WORK TO COMPLETE
Gather all lines from the material that contain the word "ultra".
───
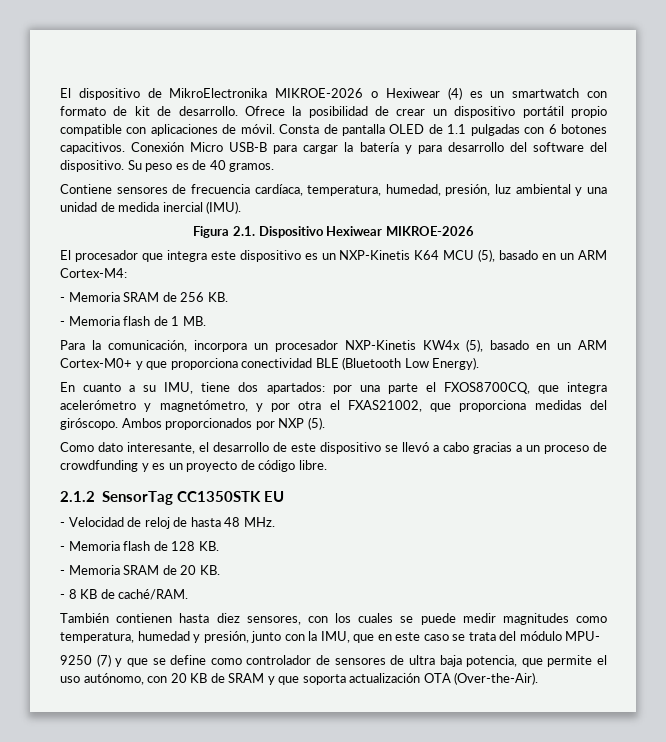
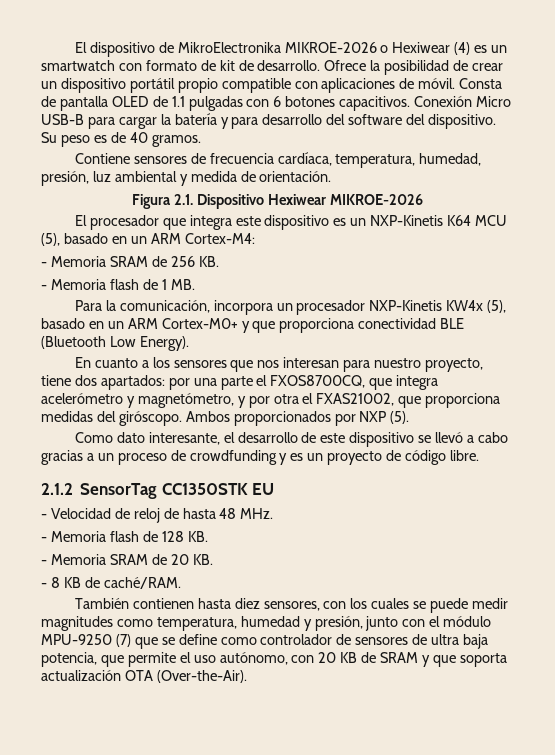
- Contiene sensores de frecuencia cardíaca, temperatura, humedad, presión, luz ambiental y una unidad de medida inercial (IMU).
+ Contiene sensores de frecuencia cardíaca, temperatura, humedad, presión, luz ambiental y medida de orientación.
- En cuanto a su IMU, tiene dos apartados: por una parte el FXOS8700CQ, que integra acelerómetro y magnetómetro, y por otra el FXAS21002, que proporciona medidas del giróscopo.
+ En cuanto a los sensores que nos interesan para nuestro proyecto, tiene dos apartados: por una parte el FXOS8700CQ, que integra acelerómetro y magnetómetro, y por otra el FXAS21002, que proporciona medidas del giróscopo.
- También contienen hasta diez sensores, con los cuales se puede medir magnitudes como temperatura, humedad y presión, junto con la IMU, que en este caso se trata del módulo MPU-
- 9250 (7) y que se define como controlador de sensores de ultra baja potencia, que permite el uso autónomo, con 20 KB de SRAM y que soporta actualización OTA (Over-the-Air).
+ También contienen hasta diez sensores, con los cuales se puede medir magnitudes como temperatura, humedad y presión, junto con el módulo MPU-9250 (7) que se define como controlador de sensores de ultra baja potencia, que permite el uso autónomo, con 20 KB de SRAM y que soporta actualización OTA (Over-the-Air).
───
WRITTEN SOLUTION
- 9250 (7) y que se define como controlador de sensores de ultra baja potencia, que permite el uso autónomo, con 20 KB de SRAM y que soporta actualización OTA (Over-the-Air).
+ También contienen hasta diez sensores, con los cuales se puede medir magnitudes como temperatura, humedad y presión, junto con el módulo MPU-9250 (7) que se define como controlador de sensores de ultra baja potencia, que permite el uso autónomo, con 20 KB de SRAM y que soporta actualización OTA (Over-the-Air).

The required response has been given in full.